··· EXERCISE INPUTS ···

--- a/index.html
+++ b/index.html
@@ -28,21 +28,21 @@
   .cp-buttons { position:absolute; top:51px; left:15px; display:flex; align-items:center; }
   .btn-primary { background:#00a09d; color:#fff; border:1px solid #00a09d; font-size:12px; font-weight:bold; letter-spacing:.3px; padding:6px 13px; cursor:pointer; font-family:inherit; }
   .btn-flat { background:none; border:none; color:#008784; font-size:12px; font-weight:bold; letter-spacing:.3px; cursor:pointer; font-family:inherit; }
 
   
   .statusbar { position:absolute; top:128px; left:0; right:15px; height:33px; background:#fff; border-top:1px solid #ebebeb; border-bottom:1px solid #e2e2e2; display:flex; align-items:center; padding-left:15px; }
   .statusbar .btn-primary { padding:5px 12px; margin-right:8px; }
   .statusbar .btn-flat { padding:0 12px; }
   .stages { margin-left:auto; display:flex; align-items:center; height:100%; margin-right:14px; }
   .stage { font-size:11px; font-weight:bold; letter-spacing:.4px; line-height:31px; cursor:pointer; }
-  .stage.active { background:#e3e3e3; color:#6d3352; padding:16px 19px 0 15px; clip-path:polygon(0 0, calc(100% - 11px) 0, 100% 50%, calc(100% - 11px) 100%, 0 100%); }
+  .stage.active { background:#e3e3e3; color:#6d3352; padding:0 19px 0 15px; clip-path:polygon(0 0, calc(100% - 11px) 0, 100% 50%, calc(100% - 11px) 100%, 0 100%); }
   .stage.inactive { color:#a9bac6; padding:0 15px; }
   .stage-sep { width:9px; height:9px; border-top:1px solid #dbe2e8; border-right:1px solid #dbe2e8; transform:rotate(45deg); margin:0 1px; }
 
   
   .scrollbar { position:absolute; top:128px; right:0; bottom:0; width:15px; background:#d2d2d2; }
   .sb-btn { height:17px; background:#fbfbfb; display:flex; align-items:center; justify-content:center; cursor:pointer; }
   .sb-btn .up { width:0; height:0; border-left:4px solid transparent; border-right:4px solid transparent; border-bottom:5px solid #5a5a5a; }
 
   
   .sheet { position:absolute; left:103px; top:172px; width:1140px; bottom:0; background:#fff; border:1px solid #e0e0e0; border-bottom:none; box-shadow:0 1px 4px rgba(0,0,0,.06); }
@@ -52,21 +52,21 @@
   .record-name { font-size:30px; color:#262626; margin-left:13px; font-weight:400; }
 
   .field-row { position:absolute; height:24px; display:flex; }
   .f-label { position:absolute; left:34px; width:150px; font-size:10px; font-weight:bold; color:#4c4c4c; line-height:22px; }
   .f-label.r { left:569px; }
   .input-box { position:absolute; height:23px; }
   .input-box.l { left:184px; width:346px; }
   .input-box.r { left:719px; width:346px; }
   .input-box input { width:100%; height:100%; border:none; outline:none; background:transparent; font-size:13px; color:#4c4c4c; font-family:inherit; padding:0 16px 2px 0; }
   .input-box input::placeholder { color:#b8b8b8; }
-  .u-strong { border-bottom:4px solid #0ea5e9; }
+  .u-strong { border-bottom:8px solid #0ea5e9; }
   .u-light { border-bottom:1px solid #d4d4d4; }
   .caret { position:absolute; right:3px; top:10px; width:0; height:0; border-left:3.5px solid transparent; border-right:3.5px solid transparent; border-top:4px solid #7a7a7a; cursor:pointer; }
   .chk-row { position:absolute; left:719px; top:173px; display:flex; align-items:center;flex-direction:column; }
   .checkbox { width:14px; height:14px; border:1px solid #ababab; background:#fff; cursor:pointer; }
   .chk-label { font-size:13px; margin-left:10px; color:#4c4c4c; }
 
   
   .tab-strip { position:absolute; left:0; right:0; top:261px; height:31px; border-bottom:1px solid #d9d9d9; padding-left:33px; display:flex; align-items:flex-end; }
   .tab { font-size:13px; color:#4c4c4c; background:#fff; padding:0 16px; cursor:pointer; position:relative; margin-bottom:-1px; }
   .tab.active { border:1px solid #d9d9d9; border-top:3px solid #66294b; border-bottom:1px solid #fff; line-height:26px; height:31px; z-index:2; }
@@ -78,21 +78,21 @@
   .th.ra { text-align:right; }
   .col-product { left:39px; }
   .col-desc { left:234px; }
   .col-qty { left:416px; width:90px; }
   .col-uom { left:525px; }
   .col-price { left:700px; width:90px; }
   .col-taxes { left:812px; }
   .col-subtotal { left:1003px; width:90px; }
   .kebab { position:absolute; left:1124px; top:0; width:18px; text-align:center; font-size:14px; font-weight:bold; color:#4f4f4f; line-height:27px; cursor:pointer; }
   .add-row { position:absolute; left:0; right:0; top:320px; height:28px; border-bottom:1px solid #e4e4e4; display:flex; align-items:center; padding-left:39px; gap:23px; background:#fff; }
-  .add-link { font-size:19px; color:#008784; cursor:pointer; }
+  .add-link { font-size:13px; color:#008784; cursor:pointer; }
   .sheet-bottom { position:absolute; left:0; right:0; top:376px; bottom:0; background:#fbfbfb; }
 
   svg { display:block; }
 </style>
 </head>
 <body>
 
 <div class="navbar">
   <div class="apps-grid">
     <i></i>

···
··· EXERCISE INPUTS ···

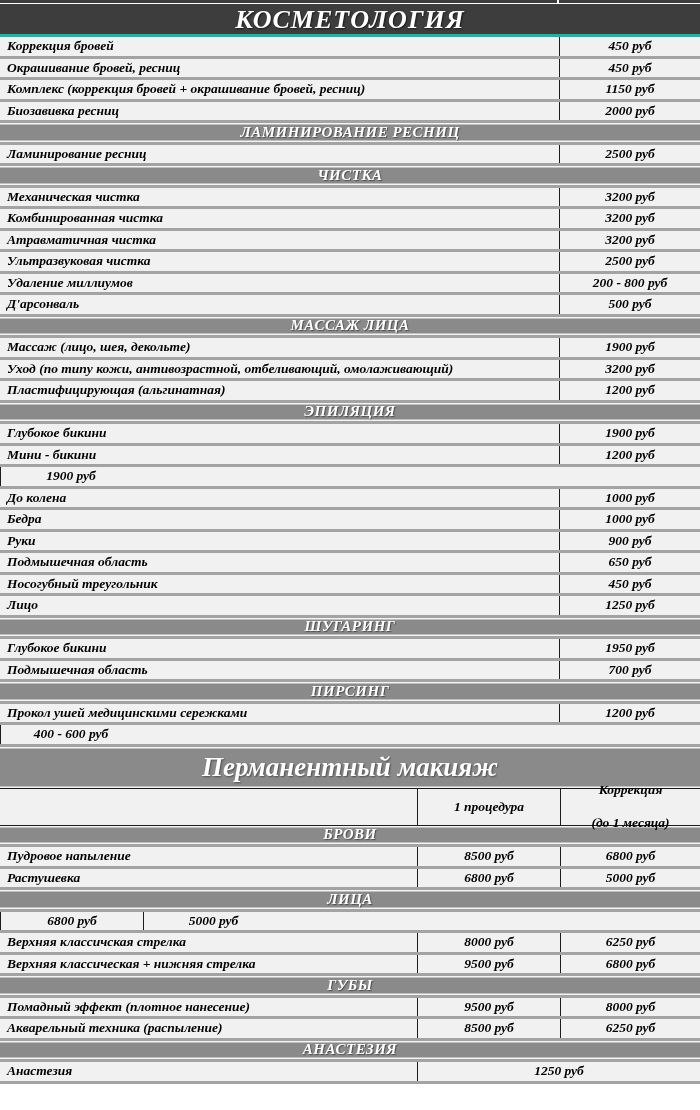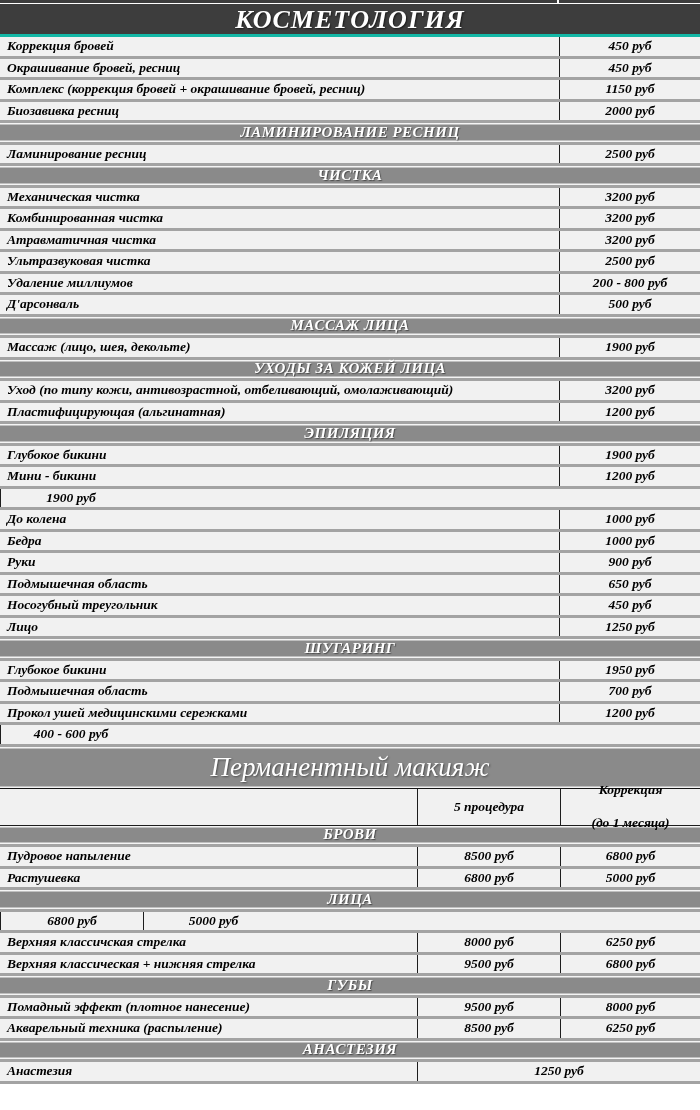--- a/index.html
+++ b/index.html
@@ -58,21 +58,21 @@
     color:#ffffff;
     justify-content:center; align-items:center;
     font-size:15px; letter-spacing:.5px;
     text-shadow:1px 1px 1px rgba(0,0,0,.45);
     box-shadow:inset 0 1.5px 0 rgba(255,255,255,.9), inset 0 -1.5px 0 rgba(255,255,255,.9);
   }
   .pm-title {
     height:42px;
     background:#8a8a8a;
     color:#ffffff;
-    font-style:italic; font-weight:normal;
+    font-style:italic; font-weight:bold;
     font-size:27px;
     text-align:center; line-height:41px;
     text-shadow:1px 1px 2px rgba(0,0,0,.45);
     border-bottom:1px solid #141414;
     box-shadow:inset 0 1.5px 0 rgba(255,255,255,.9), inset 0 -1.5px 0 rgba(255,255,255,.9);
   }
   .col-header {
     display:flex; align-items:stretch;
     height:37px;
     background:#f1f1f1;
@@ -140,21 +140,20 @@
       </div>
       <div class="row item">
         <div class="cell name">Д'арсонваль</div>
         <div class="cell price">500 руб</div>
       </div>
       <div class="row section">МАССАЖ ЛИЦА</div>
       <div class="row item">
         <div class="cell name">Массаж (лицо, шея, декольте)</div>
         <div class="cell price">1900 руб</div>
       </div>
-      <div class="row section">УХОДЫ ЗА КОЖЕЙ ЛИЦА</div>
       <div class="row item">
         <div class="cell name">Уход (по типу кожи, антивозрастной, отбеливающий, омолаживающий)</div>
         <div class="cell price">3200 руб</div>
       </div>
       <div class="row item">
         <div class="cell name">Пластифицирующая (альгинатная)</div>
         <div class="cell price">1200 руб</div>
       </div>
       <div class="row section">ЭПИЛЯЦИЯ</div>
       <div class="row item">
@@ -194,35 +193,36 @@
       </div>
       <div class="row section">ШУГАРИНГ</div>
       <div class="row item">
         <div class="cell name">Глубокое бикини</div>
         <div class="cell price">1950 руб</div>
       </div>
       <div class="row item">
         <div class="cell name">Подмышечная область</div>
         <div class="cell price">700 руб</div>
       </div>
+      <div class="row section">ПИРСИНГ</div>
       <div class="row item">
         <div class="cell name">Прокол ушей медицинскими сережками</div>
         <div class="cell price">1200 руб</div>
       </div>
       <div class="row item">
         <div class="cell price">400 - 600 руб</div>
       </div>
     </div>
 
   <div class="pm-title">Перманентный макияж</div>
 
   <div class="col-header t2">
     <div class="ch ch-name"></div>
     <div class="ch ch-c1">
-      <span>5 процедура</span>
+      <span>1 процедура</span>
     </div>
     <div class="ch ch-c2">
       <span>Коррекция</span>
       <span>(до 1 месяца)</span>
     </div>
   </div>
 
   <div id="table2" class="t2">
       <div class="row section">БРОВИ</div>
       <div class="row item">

···

ACTION ITEM: Each line of the material that has the word "rgba" belongs in the answer.

ANSWER TO THIS EXERCISE:
   .sheet { position:absolute; left:103px; top:172px; width:1140px; bottom:0; background:#fff; border:1px solid #e0e0e0; border-bottom:none; box-shadow:0 1px 4px rgba(0,0,0,.06); }
     text-shadow:1px 1px 1px rgba(0,0,0,.45);
     box-shadow:inset 0 1.5px 0 rgba(255,255,255,.9), inset 0 -1.5px 0 rgba(255,255,255,.9);
     text-shadow:1px 1px 2px rgba(0,0,0,.45);
     box-shadow:inset 0 1.5px 0 rgba(255,255,255,.9), inset 0 -1.5px 0 rgba(255,255,255,.9);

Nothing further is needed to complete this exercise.